After I hit my homesickness wall and everything snowballed into a sob fest in Riteaid, I sort of think I've maybe slid into a steady and solid spot that's my own in Seattle. I found my place. I've become close to the other Interns in the office who I eat lunch with and spend breaks with. The people I live with are nothing short of welcoming and kind, showing me the life of good wine, kayaking adventures in the Puget Sound, and the well cooked vegetable. The people I mentioned in a post a while back that were regular appearances in my life are sort of kind of "friends"? A Seattle family of acquaintances, maybe?
For example, I walked into the Office Max by my building that I frequent while running errands for my office and as I passed the customer service desk, waved to my pal who I now know has worked there for six years and left her family in Ghana who she hopes she will be able to move to Seattle someday.
"Make sure you only go to me!" she said as I passed her. Like that's even a question.
I got everything on my list- a pen cartridge refill, name labels, card-stock, and white, and got in her line.

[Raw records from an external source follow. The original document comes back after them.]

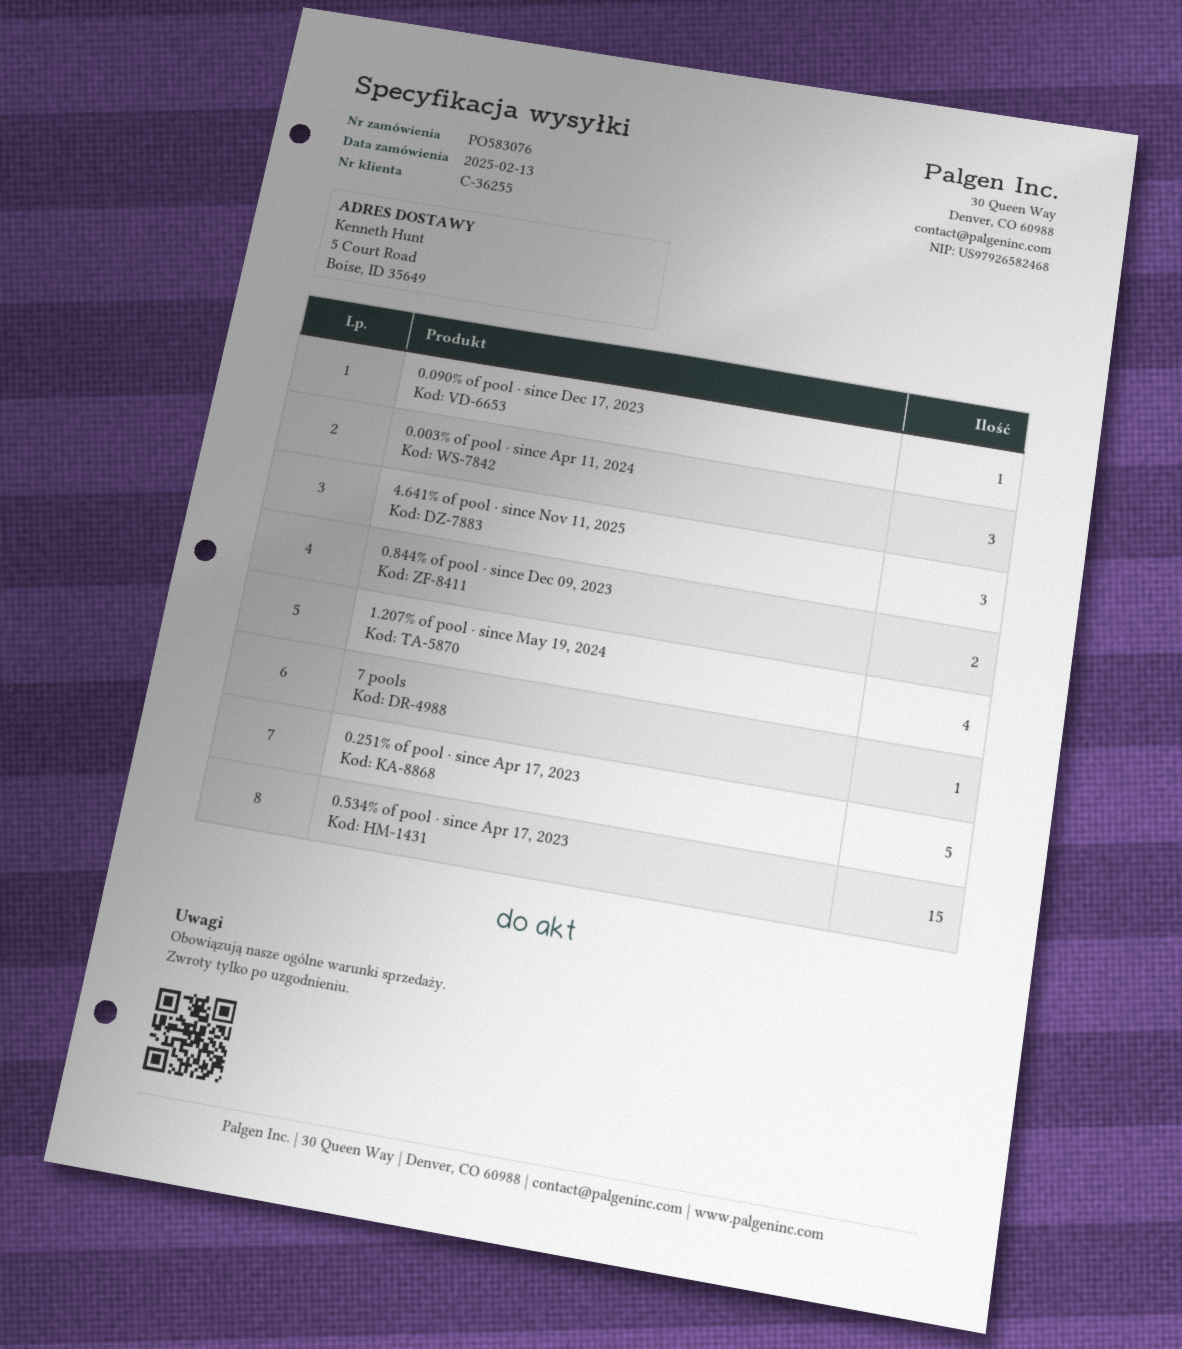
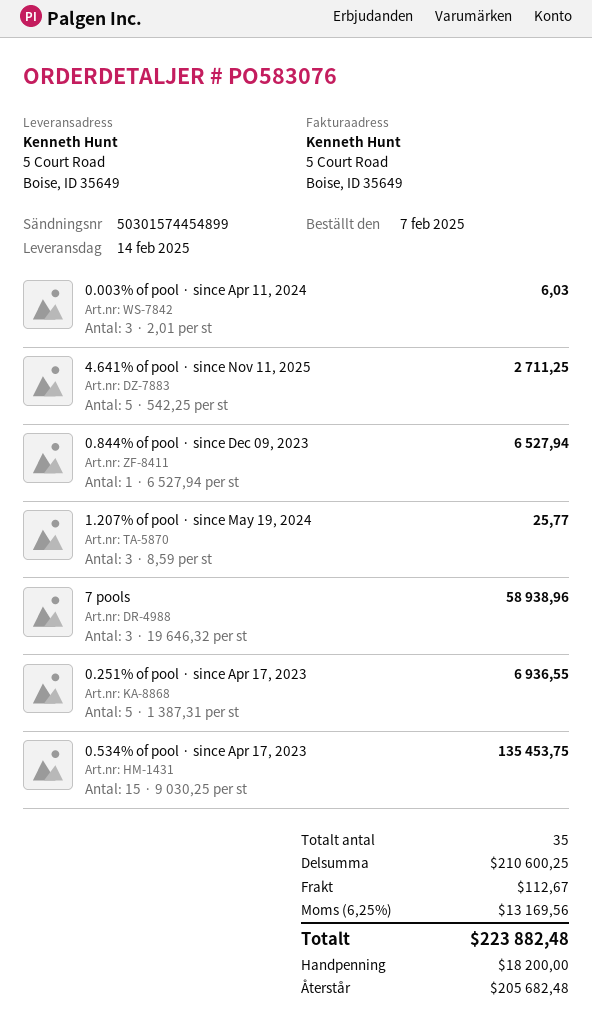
order date: 2025-02-13 -> 2025-02-07
0.090% of pool · since Dec 17, 2023: 1 -> none
4.641% of pool · since Nov 11, 2025: 3 -> 5
0.844% of pool · since Dec 09, 2023: 2 -> 1
1.207% of pool · since May 19, 2024: 4 -> 3
7 pools: 1 -> 3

As soon as I got to the front she came around the desk and gave me a hug and said, "Maggie! It feels like forever since I've seen you! You must not have had any events lately?!" Because, well, she knows my job and knows what's up when I'm in there every day for a week. I shook my head, no.
"I've missed you, (*insert name which I won't disclose to the internet*), too!" I said.

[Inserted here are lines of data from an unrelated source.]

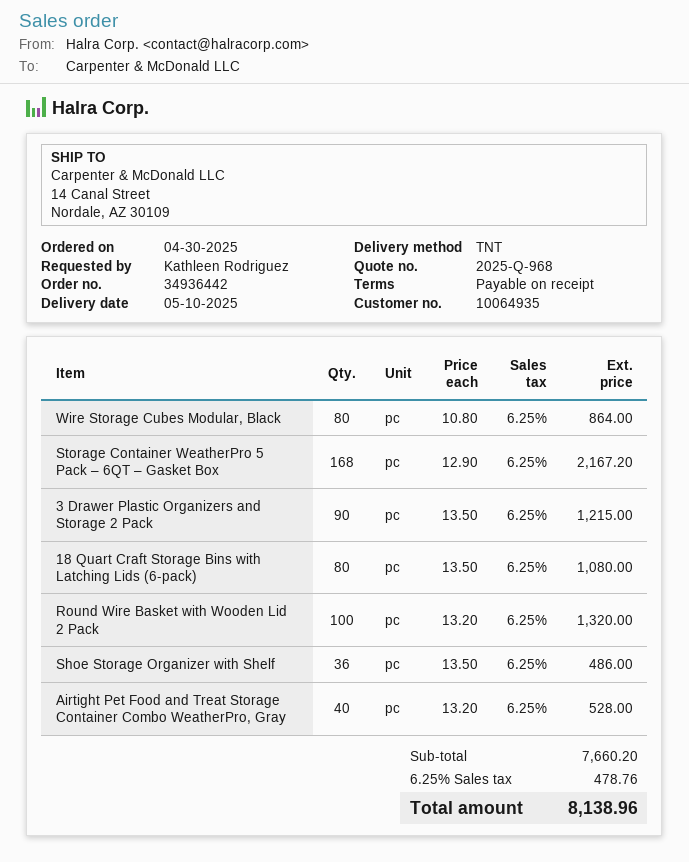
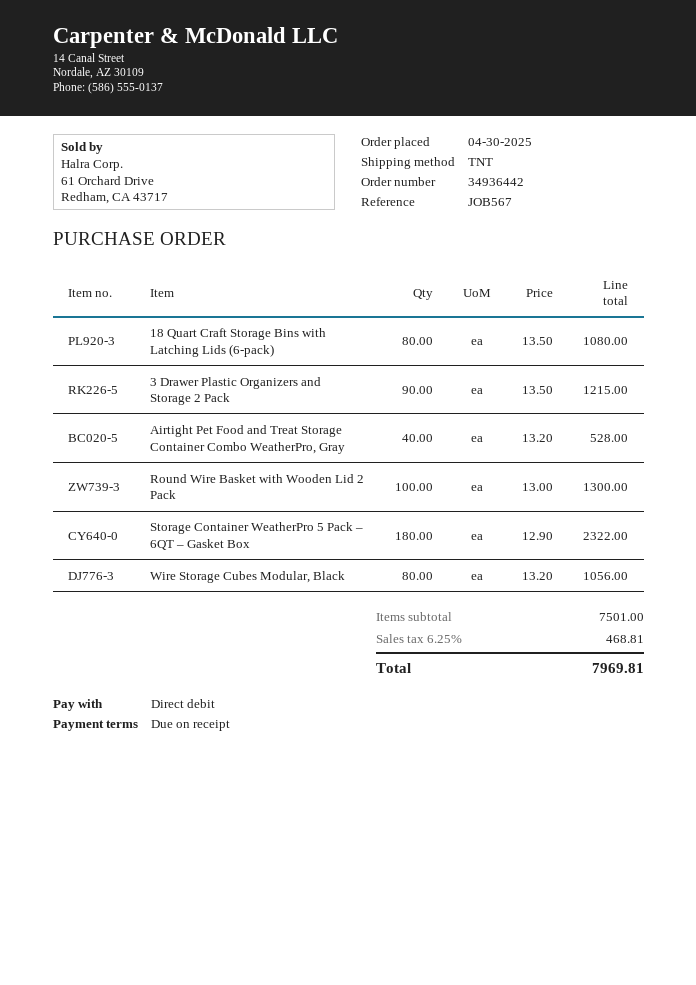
Wire Storage Cubes Modular, Black: 80 x 10.80 = 864.00 -> 80 x 13.20 = 1056.00
Storage Container WeatherPro 5 Pack – 6QT – Gasket Box: 168 x 12.90 = 2167.20 -> 180 x 12.90 = 2322.00
Round Wire Basket with Wooden Lid 2 Pack: 100 x 13.20 = 1320.00 -> 100 x 13.00 = 1300.00
Shoe Storage Organizer with Shelf: 36 x 13.50 = 486.00 -> none
subtotal: 7660.20 -> 7501.00
tax: 6.25% = 478.76 -> 6.25% = 468.81
total: 8138.96 -> 7969.81

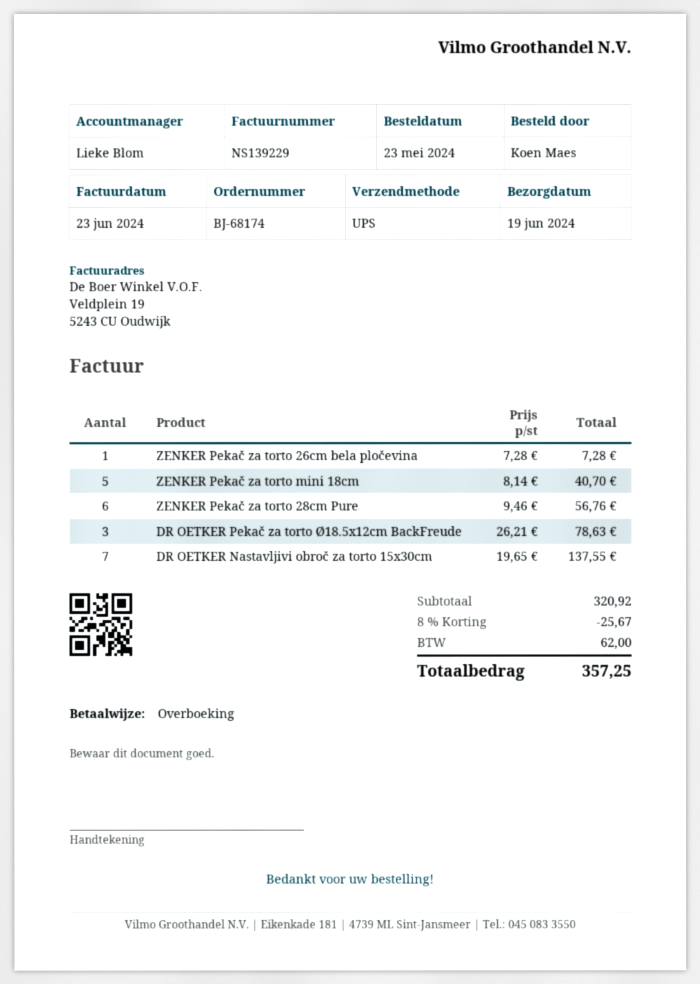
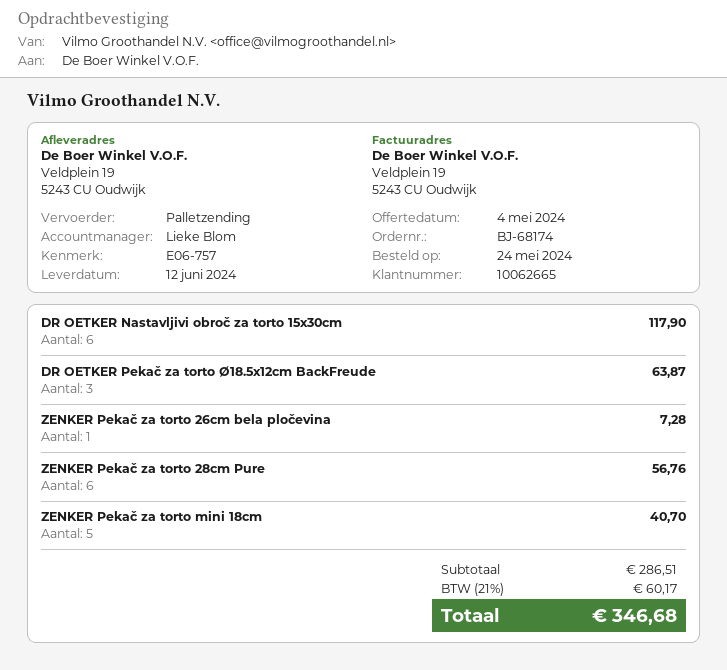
order date: 2024-05-23 -> 2024-05-24
delivery date: 2024-06-19 -> 2024-06-12
shipping method: UPS -> pallet freight
DR OETKER Pekač za torto Ø18.5x12cm BackFreude: 3 for 78.63 -> 3 for 63.87
DR OETKER Nastavljivi obroč za torto 15x30cm: 7 for 137.55 -> 6 for 117.90
subtotal: 320.92 -> 286.51
discount: 8% = 25.67 -> none
tax: 62.00 -> 60.17
total: 357.25 -> 346.68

"You know, Maggie, it's so nice to see a regular face in the city, you know?"
"Yes!" I exclaimed. "And it's especially nice to see a regular face as nice as yours."
"You are family, Maggie! My Seattle family!" she said, hugging me.
She said more kind things and you know, we may not technically be family let alone friends, but it has made all the difference in the world for the past few weeks to be able to float around the city as still as an anonymous nobody to people around me but to have those safe-zones of comfort whether it be my office, Office Max, my favorite Starbucks, and Quodoba. It makes the city a lot less lonely and I've just felt at home. It's good.
Psst... aren't you so sick of my life revelations about every week? I am, too. But I'm half convinced that's just being in my early twenties. Right? Am I telling myself this to make myself feel better? Right.